The outcomes of this trial will provide the Trial Management Group and Trial Steering Committee with the data to determine if it is feasible to conduct a multicentre RCT comparing TAU and TAU plus digital hearing aids and to inform the best design of this future definitive RCT. This trial will also help to refine which outcomes would be most suitable for the definitive trial, and importantly to define which of the existing outcome instruments is most relevant to patients, and as such should be used as the primary outcome. This work is being carried out alongside work to define a core outcome set for early-phase clinical trials of sound-based interventions for chronic subjective tinnitus in adults [22, 23].

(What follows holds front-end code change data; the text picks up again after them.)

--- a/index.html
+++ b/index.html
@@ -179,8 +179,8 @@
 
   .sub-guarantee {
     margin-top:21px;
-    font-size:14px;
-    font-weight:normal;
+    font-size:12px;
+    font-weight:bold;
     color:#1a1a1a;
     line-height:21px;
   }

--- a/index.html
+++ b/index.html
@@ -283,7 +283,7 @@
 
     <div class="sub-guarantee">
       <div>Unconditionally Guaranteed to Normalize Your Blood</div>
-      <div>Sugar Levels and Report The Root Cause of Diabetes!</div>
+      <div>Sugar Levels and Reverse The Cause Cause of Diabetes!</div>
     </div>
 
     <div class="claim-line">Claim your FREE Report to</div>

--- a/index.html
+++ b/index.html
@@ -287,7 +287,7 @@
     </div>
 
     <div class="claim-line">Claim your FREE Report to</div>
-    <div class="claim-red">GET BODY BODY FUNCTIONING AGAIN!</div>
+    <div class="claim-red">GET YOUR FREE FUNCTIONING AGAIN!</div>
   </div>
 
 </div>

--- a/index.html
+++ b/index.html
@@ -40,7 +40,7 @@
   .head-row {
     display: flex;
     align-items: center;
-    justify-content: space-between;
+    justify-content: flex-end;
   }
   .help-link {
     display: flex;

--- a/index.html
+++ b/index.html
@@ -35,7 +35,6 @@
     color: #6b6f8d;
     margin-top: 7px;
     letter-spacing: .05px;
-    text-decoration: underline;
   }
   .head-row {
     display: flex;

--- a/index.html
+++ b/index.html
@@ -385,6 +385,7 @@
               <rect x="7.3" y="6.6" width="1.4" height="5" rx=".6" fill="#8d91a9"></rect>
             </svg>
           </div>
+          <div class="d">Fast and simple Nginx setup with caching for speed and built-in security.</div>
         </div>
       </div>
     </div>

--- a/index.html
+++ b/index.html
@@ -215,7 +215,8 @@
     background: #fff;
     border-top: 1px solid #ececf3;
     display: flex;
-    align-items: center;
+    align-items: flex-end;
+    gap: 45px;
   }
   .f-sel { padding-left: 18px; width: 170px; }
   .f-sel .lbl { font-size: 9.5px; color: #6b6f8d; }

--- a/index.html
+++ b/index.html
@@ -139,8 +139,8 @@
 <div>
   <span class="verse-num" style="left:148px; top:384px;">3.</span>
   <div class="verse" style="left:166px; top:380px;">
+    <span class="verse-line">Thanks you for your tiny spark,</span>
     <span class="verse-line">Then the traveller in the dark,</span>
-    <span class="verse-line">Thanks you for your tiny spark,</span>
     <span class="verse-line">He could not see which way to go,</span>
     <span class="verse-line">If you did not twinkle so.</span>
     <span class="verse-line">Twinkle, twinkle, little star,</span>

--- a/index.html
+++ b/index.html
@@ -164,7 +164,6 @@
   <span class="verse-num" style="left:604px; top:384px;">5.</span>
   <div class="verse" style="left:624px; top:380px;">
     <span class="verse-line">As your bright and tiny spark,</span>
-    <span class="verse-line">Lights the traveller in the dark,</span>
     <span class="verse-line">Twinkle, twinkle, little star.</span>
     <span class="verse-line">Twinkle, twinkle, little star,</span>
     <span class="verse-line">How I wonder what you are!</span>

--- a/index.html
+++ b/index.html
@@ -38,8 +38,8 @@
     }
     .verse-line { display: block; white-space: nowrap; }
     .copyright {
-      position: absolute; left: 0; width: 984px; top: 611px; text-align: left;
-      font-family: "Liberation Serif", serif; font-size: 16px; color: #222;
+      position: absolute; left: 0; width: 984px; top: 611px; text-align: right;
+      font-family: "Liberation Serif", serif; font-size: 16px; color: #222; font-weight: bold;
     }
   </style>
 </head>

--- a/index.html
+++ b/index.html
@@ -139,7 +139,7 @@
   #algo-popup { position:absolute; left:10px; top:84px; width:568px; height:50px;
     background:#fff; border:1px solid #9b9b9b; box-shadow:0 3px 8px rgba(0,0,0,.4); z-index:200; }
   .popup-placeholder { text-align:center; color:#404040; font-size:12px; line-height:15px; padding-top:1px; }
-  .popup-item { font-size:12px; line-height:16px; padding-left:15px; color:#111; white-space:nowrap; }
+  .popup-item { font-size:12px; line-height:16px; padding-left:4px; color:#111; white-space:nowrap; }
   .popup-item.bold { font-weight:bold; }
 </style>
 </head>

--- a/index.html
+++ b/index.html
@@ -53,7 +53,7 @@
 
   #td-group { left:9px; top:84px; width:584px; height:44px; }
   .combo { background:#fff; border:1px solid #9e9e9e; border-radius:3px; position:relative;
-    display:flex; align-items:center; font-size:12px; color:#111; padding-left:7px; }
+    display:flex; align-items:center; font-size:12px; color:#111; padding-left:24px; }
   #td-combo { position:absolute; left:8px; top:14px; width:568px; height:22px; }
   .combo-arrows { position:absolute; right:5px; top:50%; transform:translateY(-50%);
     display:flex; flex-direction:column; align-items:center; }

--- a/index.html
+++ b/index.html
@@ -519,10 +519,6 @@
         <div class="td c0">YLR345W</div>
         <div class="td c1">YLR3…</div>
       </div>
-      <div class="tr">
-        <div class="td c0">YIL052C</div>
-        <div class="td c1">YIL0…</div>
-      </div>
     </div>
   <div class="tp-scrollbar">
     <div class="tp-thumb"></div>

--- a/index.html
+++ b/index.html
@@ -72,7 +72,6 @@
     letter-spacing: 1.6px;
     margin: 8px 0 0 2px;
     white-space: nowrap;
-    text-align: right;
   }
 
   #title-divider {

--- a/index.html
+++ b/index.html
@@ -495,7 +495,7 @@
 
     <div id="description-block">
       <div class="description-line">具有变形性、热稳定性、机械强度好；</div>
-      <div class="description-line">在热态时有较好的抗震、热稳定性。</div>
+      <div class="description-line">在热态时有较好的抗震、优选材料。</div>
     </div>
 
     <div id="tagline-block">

If the present trial shows that a definitive trial is feasible, the data gathered in the future trial can ultimately be used to facilitate evidence-based NHS commissioning and clinical practice in audiology and to ensure that provision of hearing aids for tinnitus will be informed by high-quality research evidence promoting equal access to management options and current technology for all tinnitus patients. We see the HUSH Feasibility Trial as an essential and valuable methodological step towards future research that will provide the needed evidence base for the clinical efficacy and cost-effectiveness of hearing aids as a tinnitus management strategy.

Current trial status

Protocol version 1.2 4 September 2018. Recruitment opened on 15 October 2018 and will continue for a period of 12 months.